双子や三つ子などの多胎児は、早産であったり低体重で出産されることが多く、場合によっては出産時に死亡してしまう事も有ります。
早産や低体重であると、発育の遅れや身体の様々な機能に奇形や障害を持つ可能性が高くなります。そのため、多胎児の場合は発達障害や身体障害などの障害を持って生まれやすくなってしまいます。

なお、多胎児(たたいじ)とは、同じ母親の胎内で同時期に発育して生まれた複数の子供を指し、多生児(たせいじ)とも呼ばれています。多胎児には双子も含まれ、三つ子や四つ子なども多胎児になります。

多胎児と早産の関係

1990年代に日本で行われた多胎妊娠調査では、双子が平均35.1週間(早産率42.2%)、三つ子が32.7週間(早産率85.0%)、4つ子が29.3週間(早産率88.9%)、五つ子が25.0週間(早産率100%)と報告されており、双子以上の多胎児は何れも早産になる傾向が見られています。

なお、早産とは適正な出産期間である妊娠37週から41週の期間よりも早い、妊娠22週から36週の間に生まれてしまう子供を言います。なお、妊娠22週以前の出産を「流産」、42週以上の出産は「過期産」と呼ばれています。

排卵誘発剤と障害児

また、排卵誘発剤を使用すると障害児が生まれやすくなるという、話も耳にしたことが有ります。しかし、排卵誘発剤を使用した為に障害児が生まれるという公式な情報は無いようです。
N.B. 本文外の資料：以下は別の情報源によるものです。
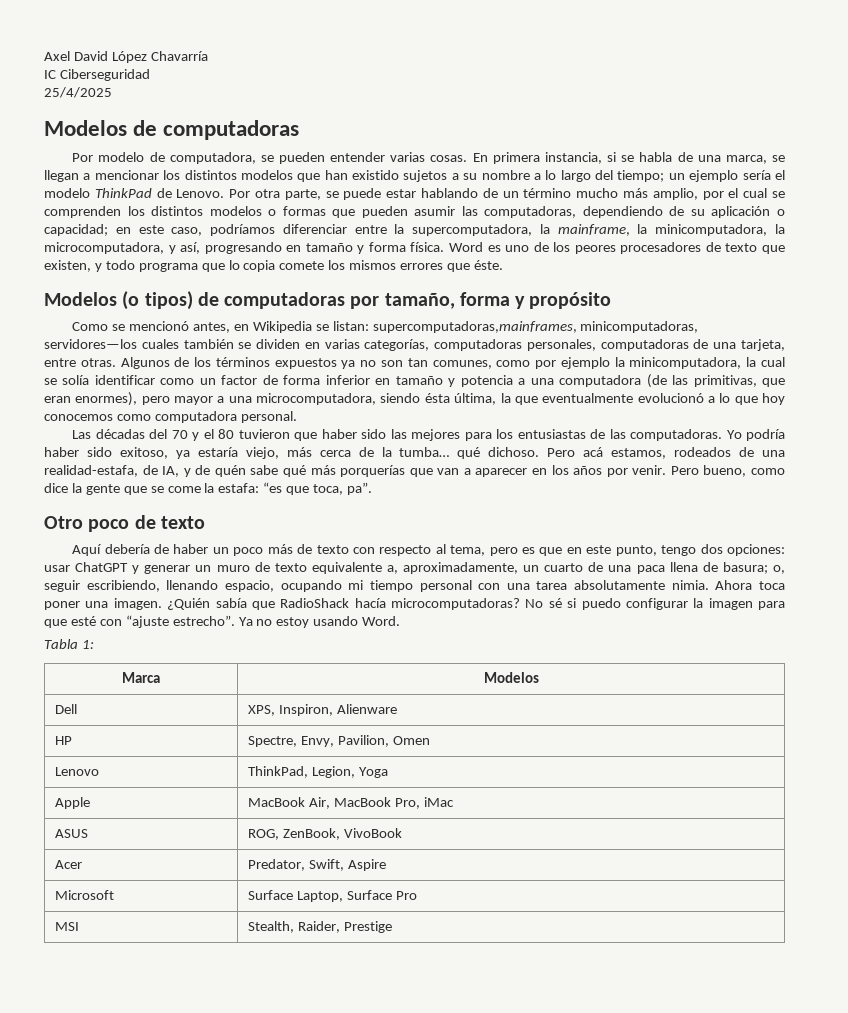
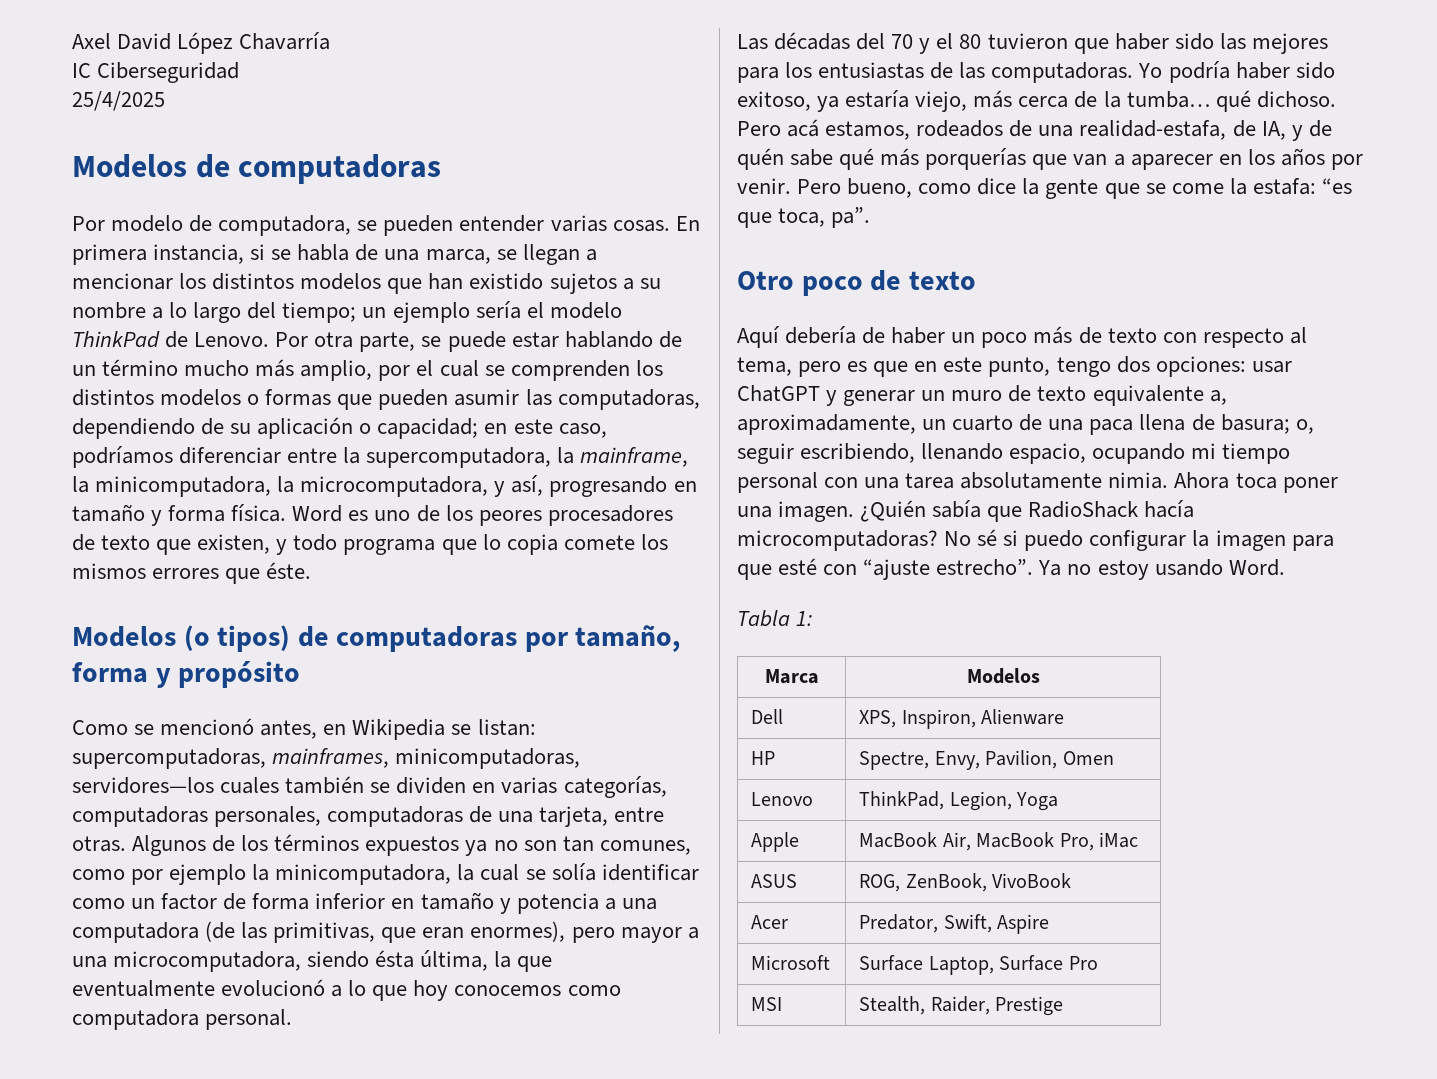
- Como se mencionó antes, en Wikipedia se listan: supercomputadoras,mainframes, minicomputadoras, servidores—los cuales también se dividen en varias categorías, computadoras personales, computadoras de una tarjeta, entre otras.
+ Como se mencionó antes, en Wikipedia se listan: supercomputadoras, mainframes, minicomputadoras, servidores—los cuales también se dividen en varias categorías, computadoras personales, computadoras de una tarjeta, entre otras.

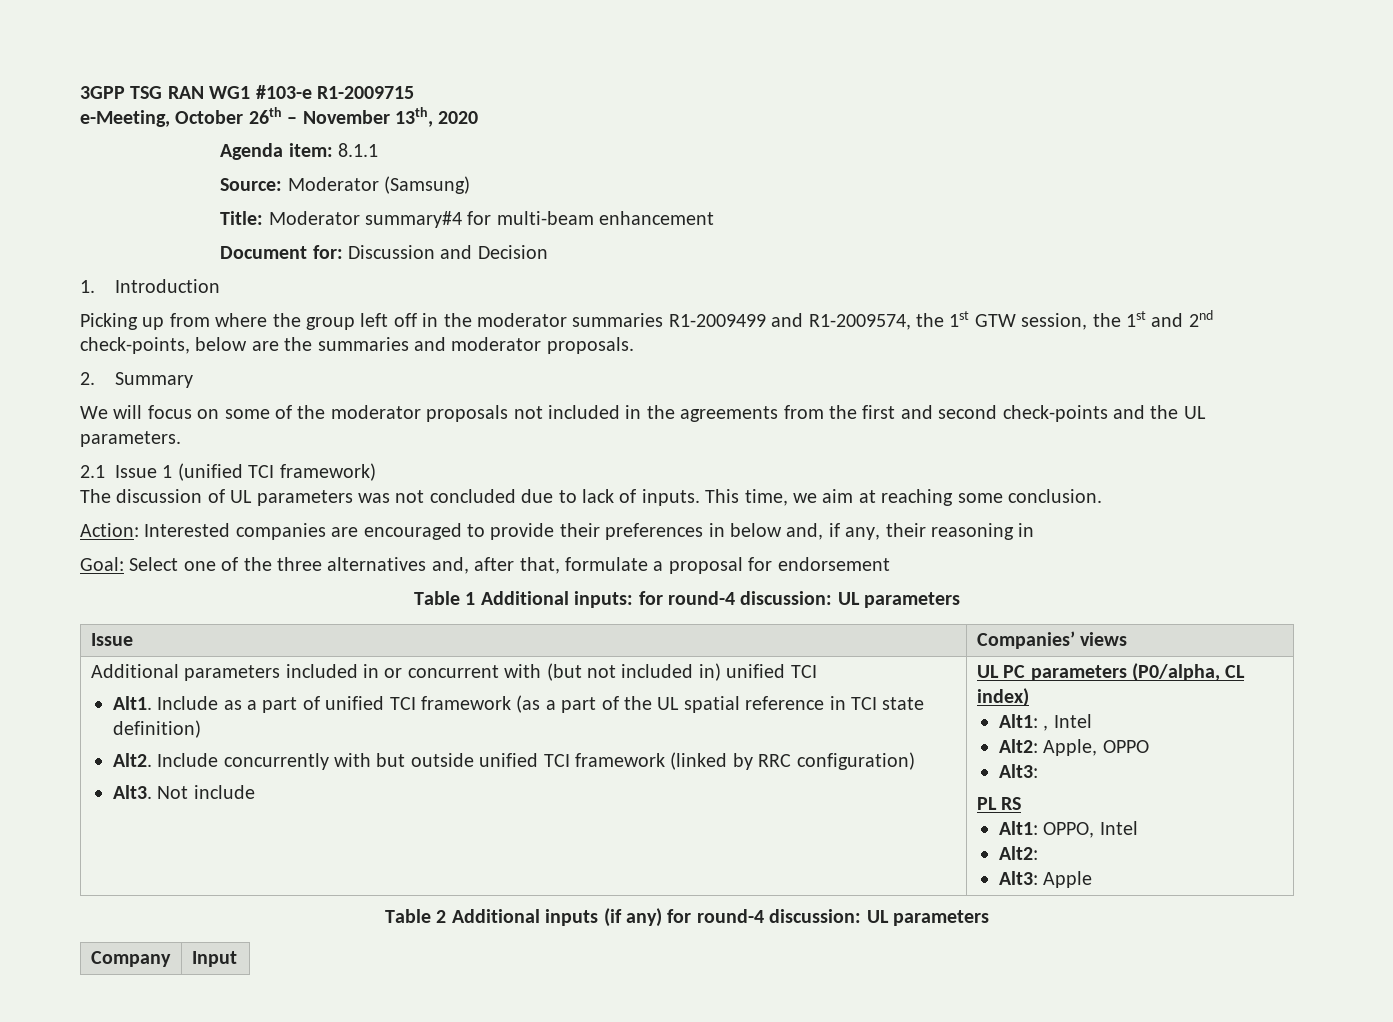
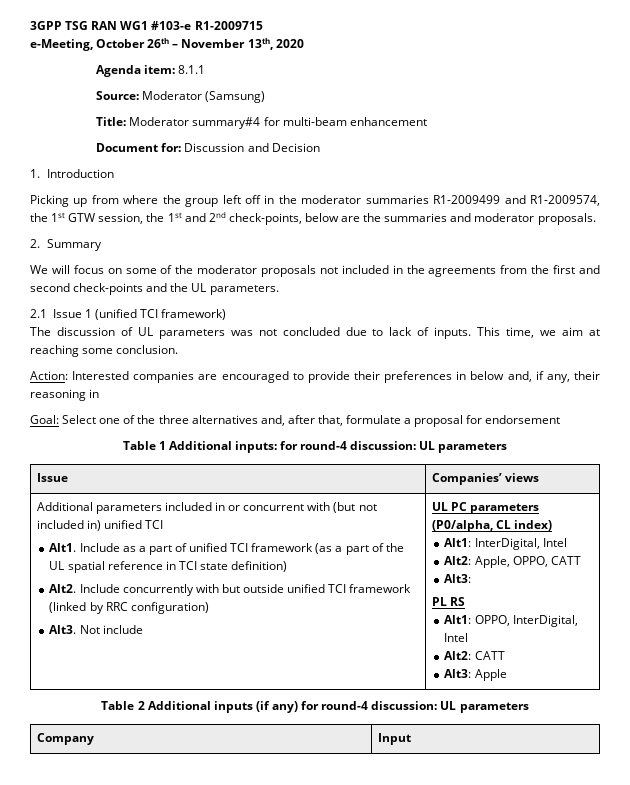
- Alt1: , Intel
+ Alt1: InterDigital, Intel
- Alt2: Apple, OPPO
+ Alt2: Apple, OPPO, CATT
- Alt1: OPPO, Intel
- Alt2:
+ Alt1: OPPO, InterDigital, Intel
+ Alt2: CATT

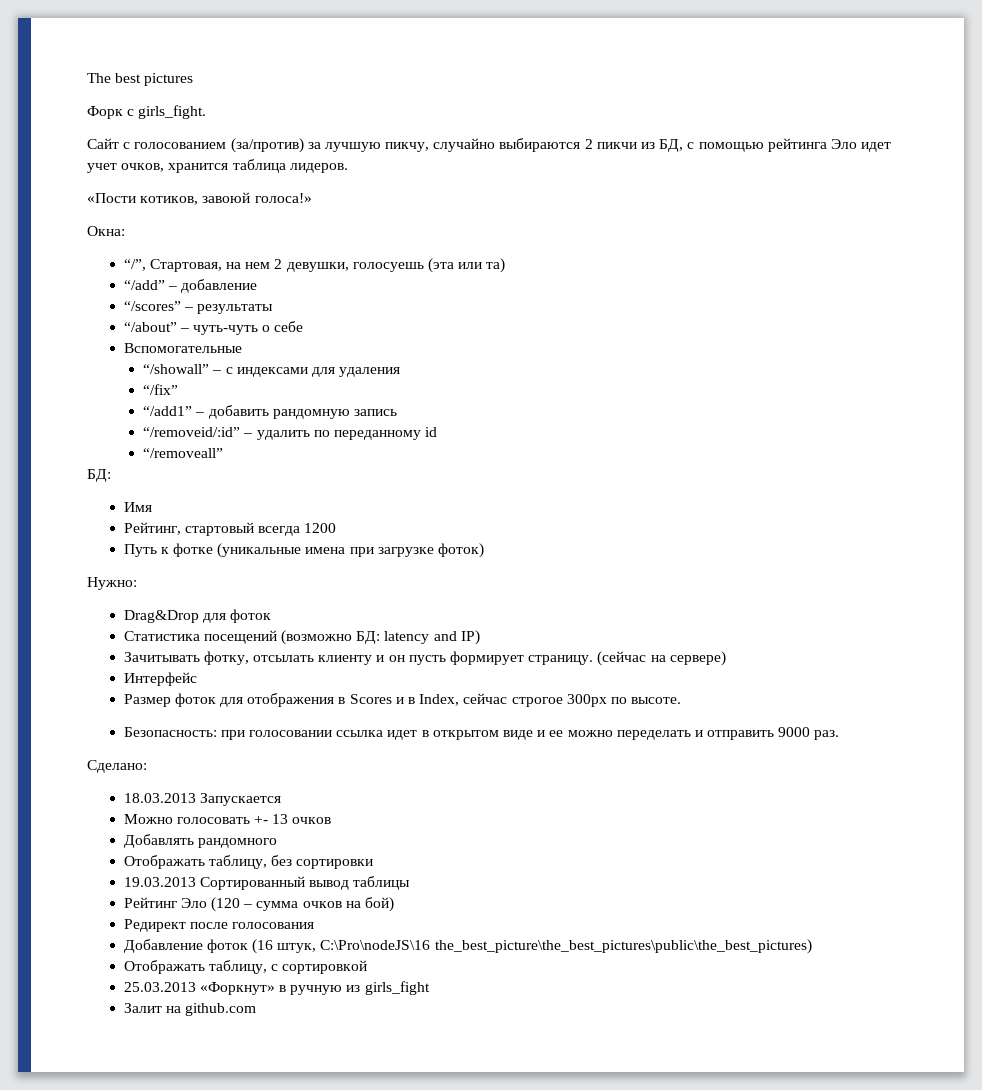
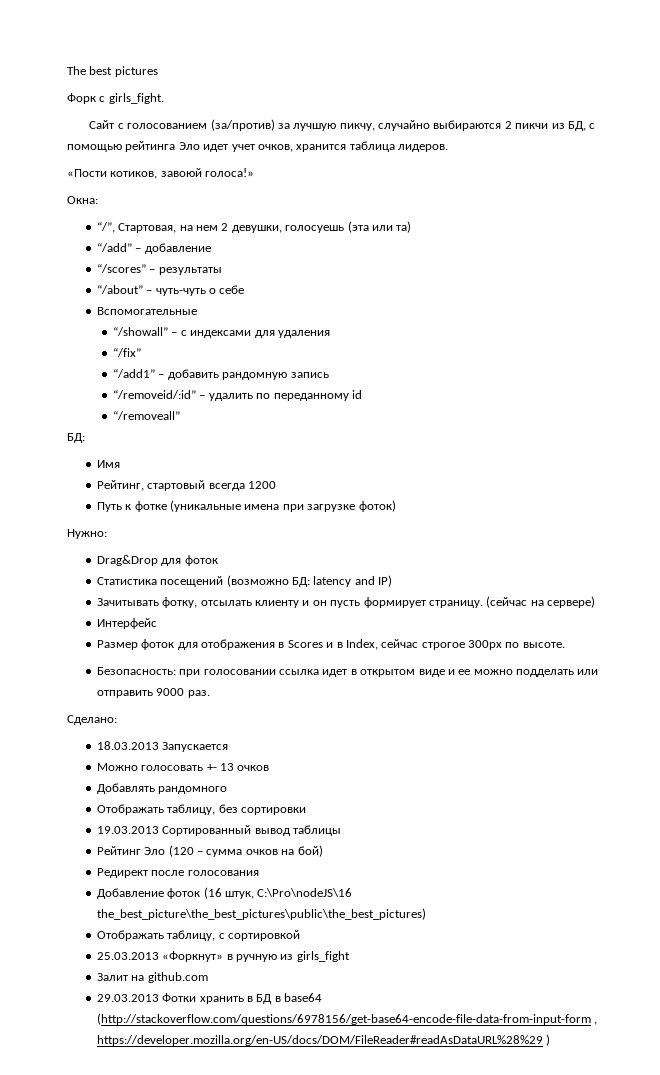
- Безопасность: при голосовании ссылка идет в открытом виде и ее можно переделать и отправить 9000 раз.
+ Безопасность: при голосовании ссылка идет в открытом виде и ее можно подделать или отправить 9000 раз.
+ 29.03.2013 Фотки хранить в БД в base64 (http://stackoverflow.com/questions/6978156/get-base64-encode-file-data-from-input-form , https://developer.mozilla.org/en-US/docs/DOM/FileReader#readAsDataURL%28%29 )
排卵誘発剤を使用すると、卵胞(卵子を含んだ細胞の集まり)が同時に多数発育するため、多胎児妊娠がおきやすくなります。多胎児で出産すると上記に記載したように早産などで結果的に障害児が生まれやすくなるということから、このような話が広まっていると考えられます。

まとめ

今現在の研究等では自閉症や発達障害は遺伝かどうかは特定されていません。
しかし、障害を持つ子供がいる場合、兄弟・姉妹間の発生率は高まる傾向が有ります。双子においては明らかに障害が発生する確率が高くなっていますが、必ずしも自閉症や発達障害は遺伝するわけではありません。

また自閉症や発達障害の原因は遺伝以外の要因もあると考えられており、必要以上に遺伝などを心配する必要はありません。

必要な事は生まれた子供に対する愛情や、兄弟へのケアなどが最も重要となります。